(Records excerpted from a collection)
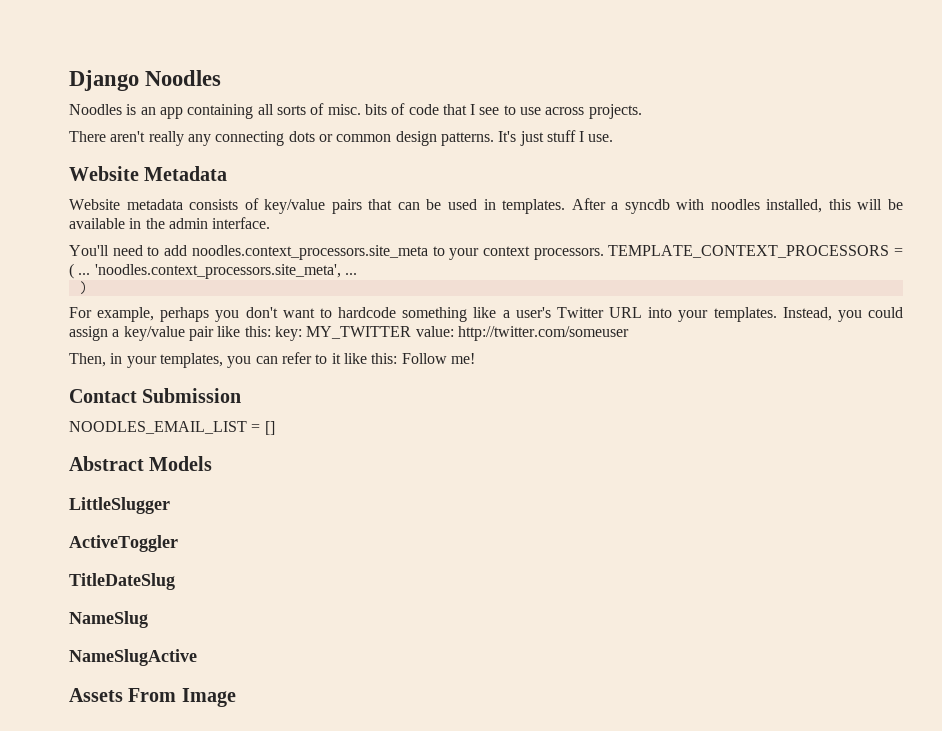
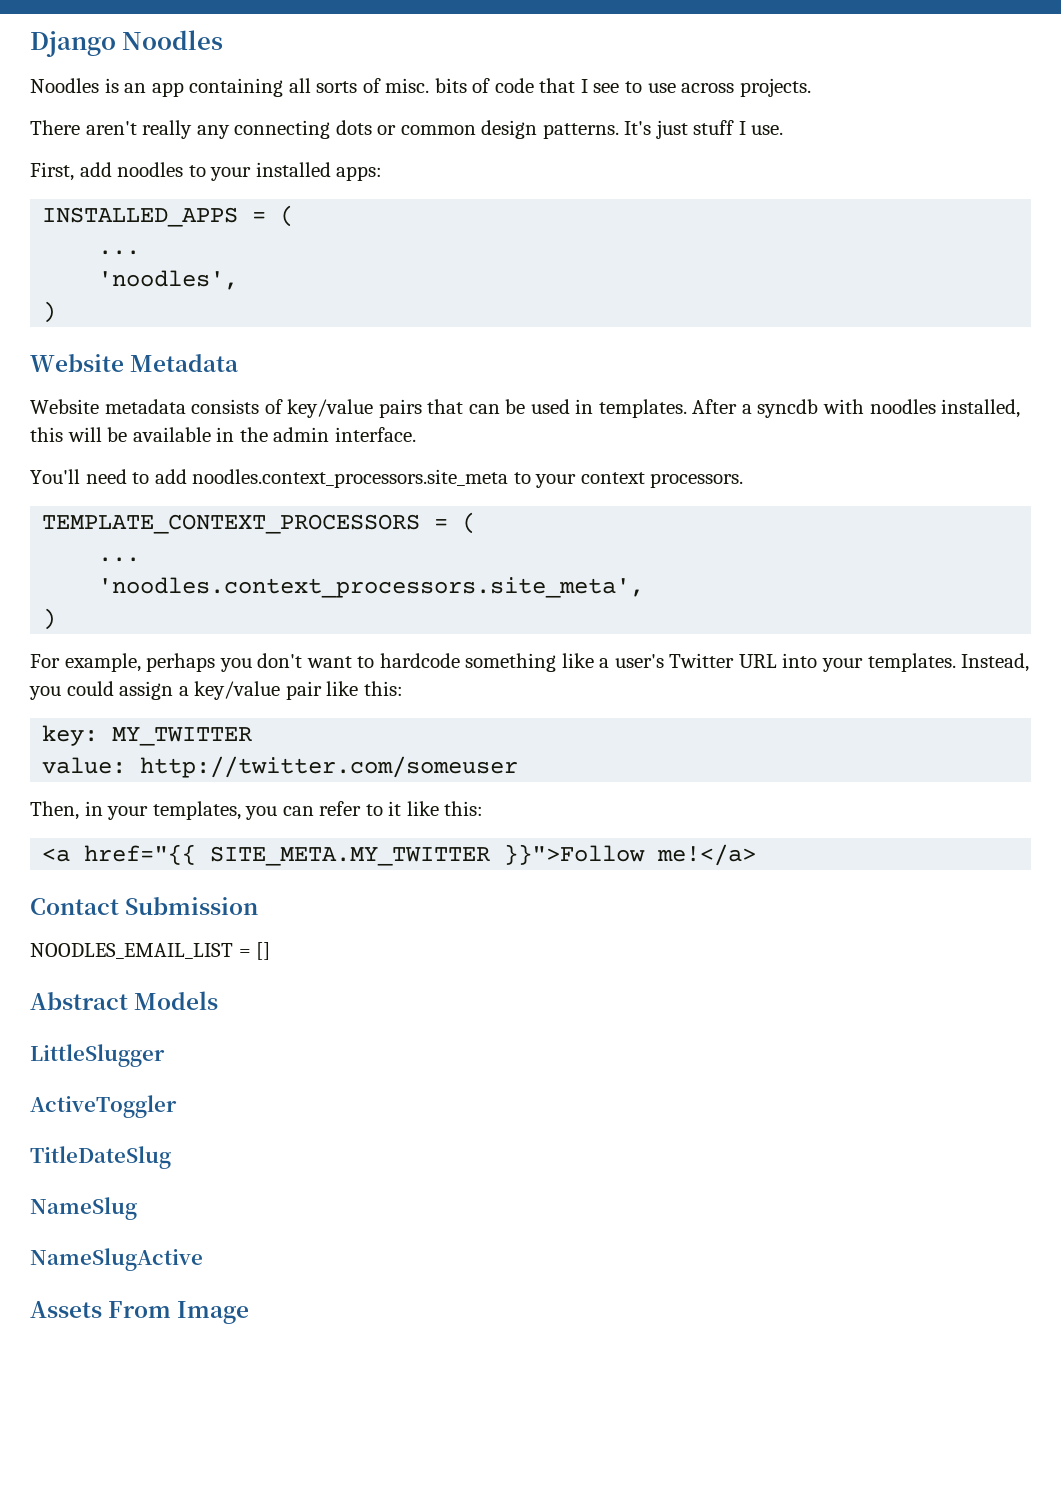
+ First, add noodles to your installed apps:
+ INSTALLED_APPS = (
+ ...
+ 'noodles',
+ )
- You'll need to add noodles.context_processors.site_meta to your context processors. TEMPLATE_CONTEXT_PROCESSORS = ( ... 'noodles.context_processors.site_meta', ...
+ You'll need to add noodles.context_processors.site_meta to your context processors.
+ TEMPLATE_CONTEXT_PROCESSORS = (
+ ...
+ 'noodles.context_processors.site_meta',
- Instead, you could assign a key/value pair like this: key: MY_TWITTER value: http://twitter.com/someuser
+ Instead, you could assign a key/value pair like this:
+ key: MY_TWITTER
+ value: http://twitter.com/someuser
- Then, in your templates, you can refer to it like this: Follow me!
+ Then, in your templates, you can refer to it like this:
+ <a href="{{ SITE_META.MY_TWITTER }}">Follow me!</a>

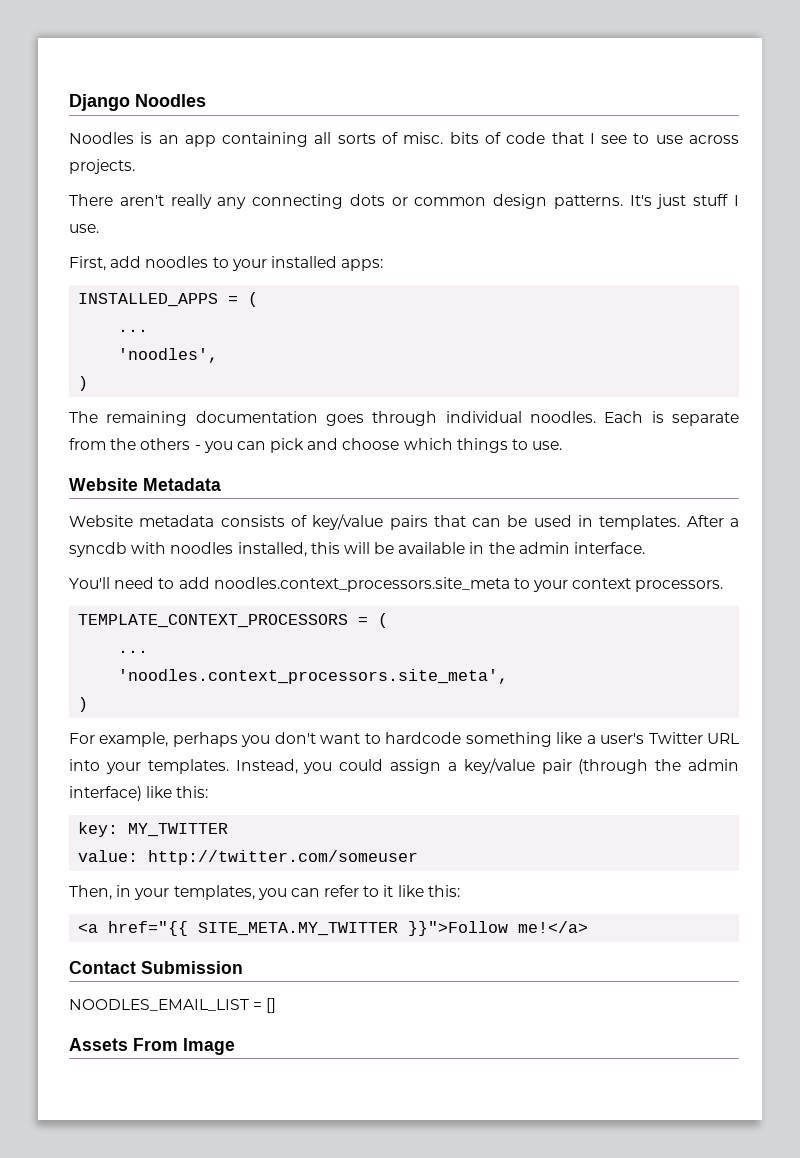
+ The remaining documentation goes through individual noodles. Each is separate from the others - you can pick and choose which things to use.
- Instead, you could assign a key/value pair like this:
+ Instead, you could assign a key/value pair (through the admin interface) like this:
- Abstract Models
- LittleSlugger
- ActiveToggler
- TitleDateSlug
- NameSlug
- NameSlugActive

**EXERCISE DETAILS:** Find every line in the records above that holds the word "could", and copy each one.

**SOLVED EXERCISE:**
- Instead, you could assign a key/value pair like this: key: MY_TWITTER value: http://twitter.com/someuser
+ Instead, you could assign a key/value pair like this:
- Instead, you could assign a key/value pair like this:
+ Instead, you could assign a key/value pair (through the admin interface) like this:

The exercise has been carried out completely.